George Lemin

Personal information
- Full name: Thomaas George Frederick Lemin
- Born: 5 November 1905 Zeehan, Tasmania, Australia
- Died: 29 November 1988 (aged 83) Dunedin, Otago, New Zealand
- Batting: Right-handed
- Bowling: Right-arm medium

Domestic team information
- 1929/30–1939/40: Otago
- FC debut: 31 January 1930 Otago v Wellington
- Last FC: 1 April 1943 RNZAF v NZ Army

Career statistics
| Competition | First-class |
| Matches | 9 |
| Runs scored | 64 |
| Batting average | 7.11 |
| 100s/50s | 0/0 |
| Top score | 11 |
| Balls bowled | 1,693 |
| Wickets | 29 |
| Bowling average | 28.20 |
| 5 wickets in innings | 2 |
| 10 wickets in match | 0 |
| Best bowling | 5/21 |
| Catches/stumpings | 2/– |
- Source: ESPNcricinfo, 15 May 2016

= George Lemin =

New Zealand cricketer (1905–1988)

Thomas George Frederick Lemin (5 November 1905 - 29 November 1988) was a New Zealand cricketer. He played nine first-class matches, eight of which were for Otago between the 1929–30 and 1939–40 seasons.
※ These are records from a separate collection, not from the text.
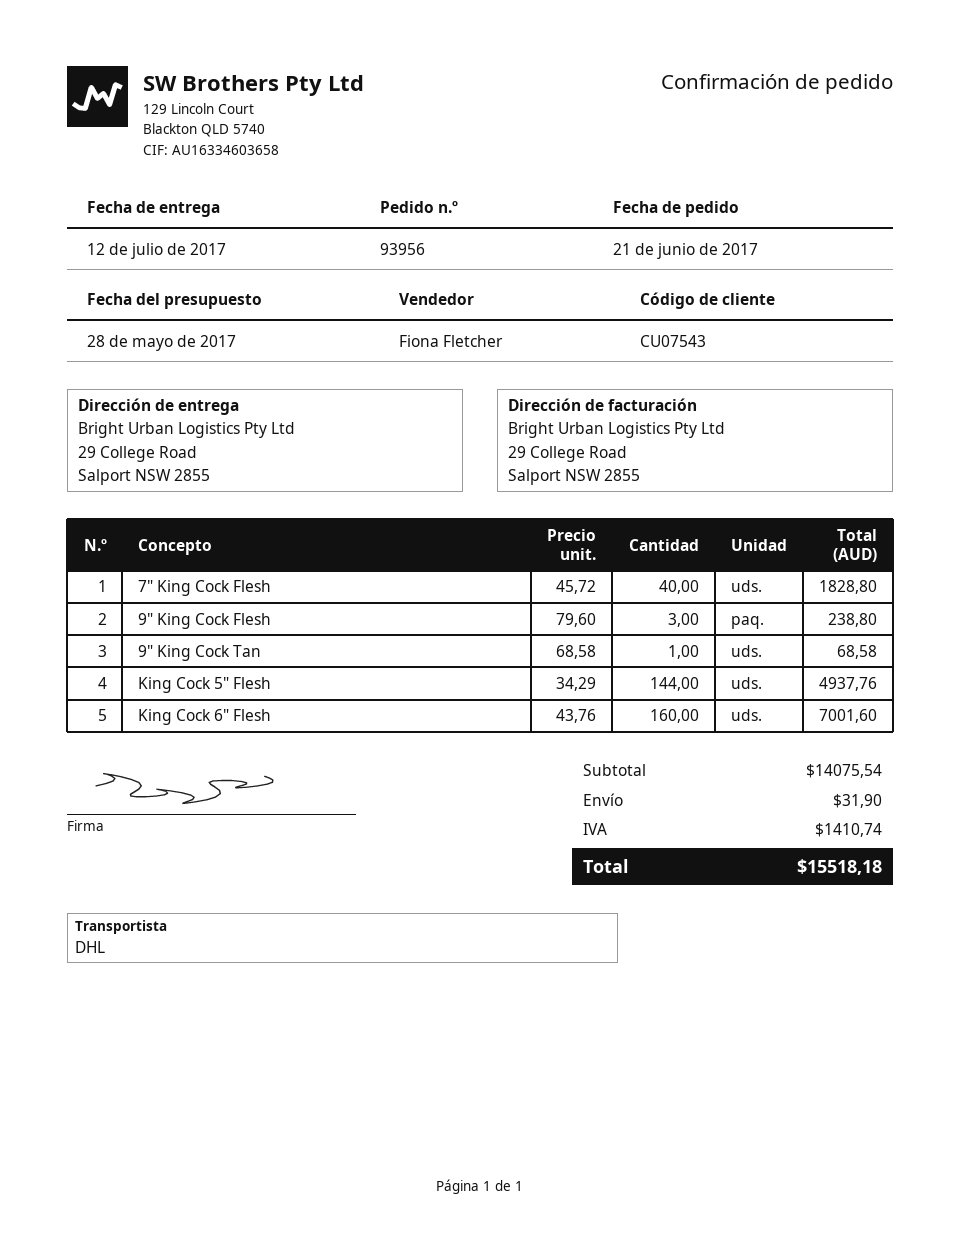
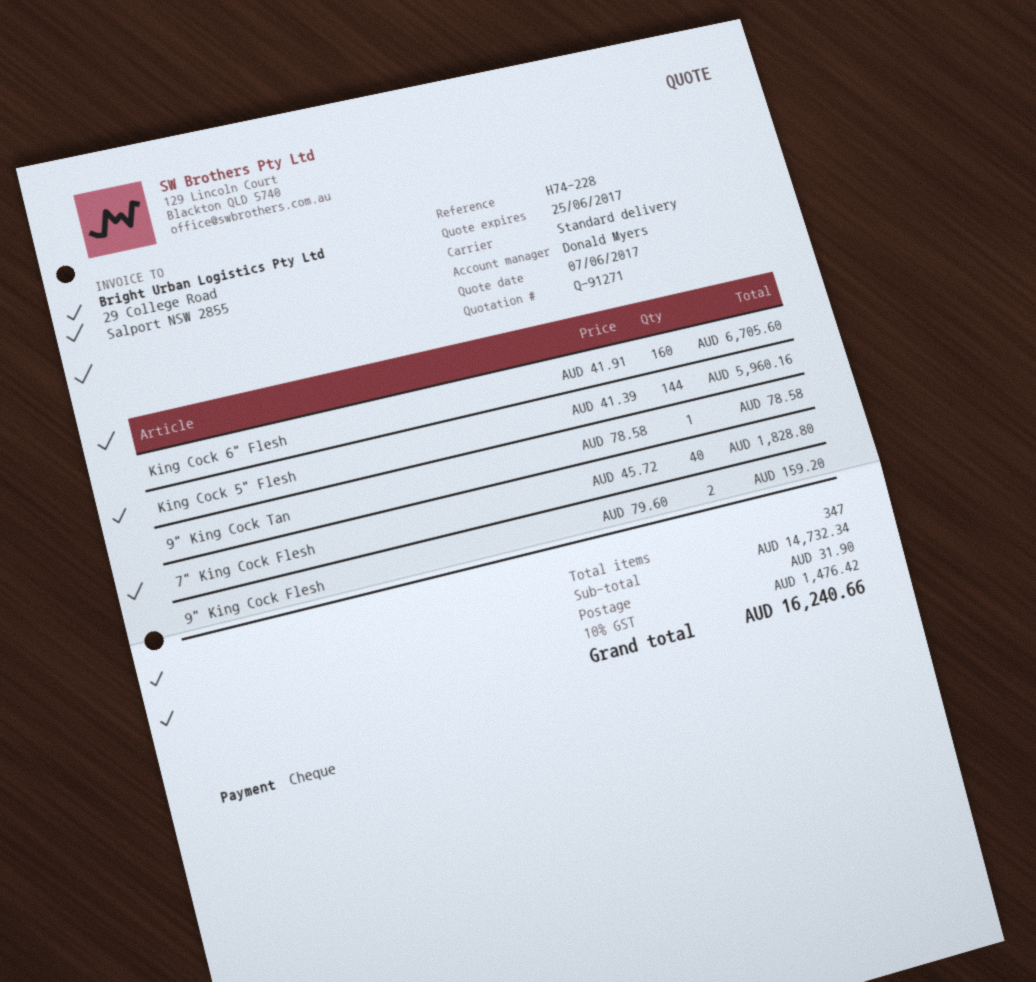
quote date: 2017-05-28 -> 2017-06-07
sales rep: Fiona Fletcher -> Donald Myers
shipping method: DHL -> standard
9" King Cock Flesh: 3 x 79.60 = 238.80 -> 2 x 79.60 = 159.20
9" King Cock Tan: 1 x 68.58 = 68.58 -> 1 x 78.58 = 78.58
King Cock 5" Flesh: 144 x 34.29 = 4937.76 -> 144 x 41.39 = 5960.16
King Cock 6" Flesh: 160 x 43.76 = 7001.60 -> 160 x 41.91 = 6705.60
subtotal: 14075.54 -> 14732.34
tax: 1410.74 -> 1476.42
total: 15518.18 -> 16240.66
Lemin was born at Zeehan in Tasmania in 1905. Primarily a bowler, he played club cricket for the Grange club in Dunedin where he developed a reputation as a medium-paced bowler who bowled with control and good length. He employed "late swing and extra quickness off the wicket" effectively and had a "compact action". He made his first-class debut for Otago against Wellington in a Plunket Shield match in January 1930, taking four wickets in the first innings of the match. He played for the representative side in the next match of the 1929–30 season and in two of Otago's three matches the following season, but did not appear again in provincial cricket until the 1938–39 season, although in 1934 he was described as "the well-known Grange Club bowler".
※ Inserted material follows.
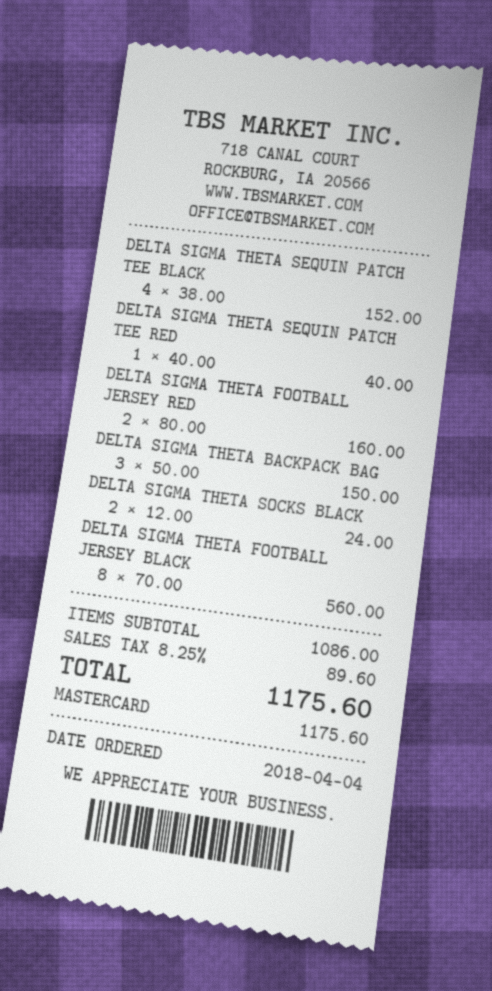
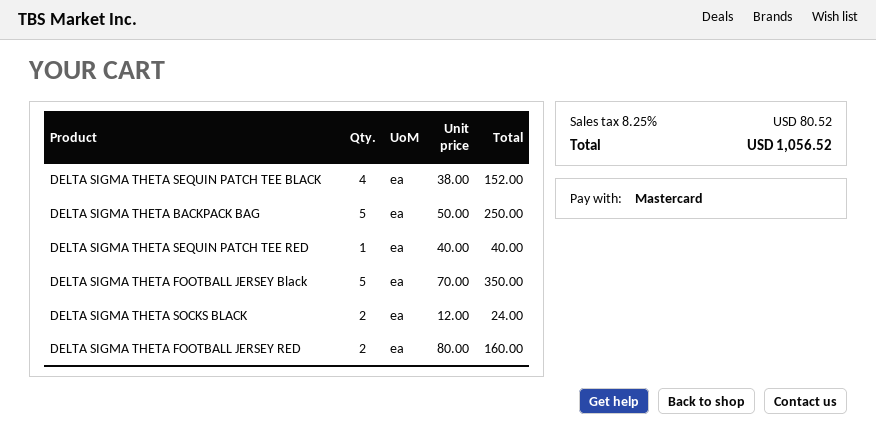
DELTA SIGMA THETA BACKPACK BAG: 3 x 50.00 = 150.00 -> 5 x 50.00 = 250.00
DELTA SIGMA THETA FOOTBALL JERSEY BLACK: 8 x 70.00 = 560.00 -> 5 x 70.00 = 350.00
tax: 8.25% = 89.60 -> 8.25% = 80.52
total: 1175.60 -> 1056.52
Although he only played onc wicketless representative match during 1938–40, Lemin played in all three of Otago's matches during the following season. He took 14 wickets, including five for the cost of 96 runs (5/96) against Cantebrury in the first representative match of the season and 5/21 against Wellington in the last. These were Lemin's only two five-wicket hauls during his first-class career. He came close to leading the New Zealand bowling averages during the season and was awarded the Wycherley Trophy as Otago's best bowler of 1939–40.
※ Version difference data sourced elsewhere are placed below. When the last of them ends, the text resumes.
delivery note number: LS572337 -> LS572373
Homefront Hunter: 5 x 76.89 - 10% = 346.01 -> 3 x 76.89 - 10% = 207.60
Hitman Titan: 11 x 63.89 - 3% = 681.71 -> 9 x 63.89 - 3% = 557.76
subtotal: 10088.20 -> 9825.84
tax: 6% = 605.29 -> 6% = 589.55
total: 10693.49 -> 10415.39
During World War II Lemin served in the Royal New Zealand Air Force (RNZAF). He played some services cricket during the war, including taking five wickets in the final first-class match of his career, an April 1943 fixture between the RNZAF against the New Zealand Army.

Lemin died after a car accident at Dunedin in 1988. He was aged 83. An obituary was published in the 1990 edition of the New Zealand Cricket Almanack.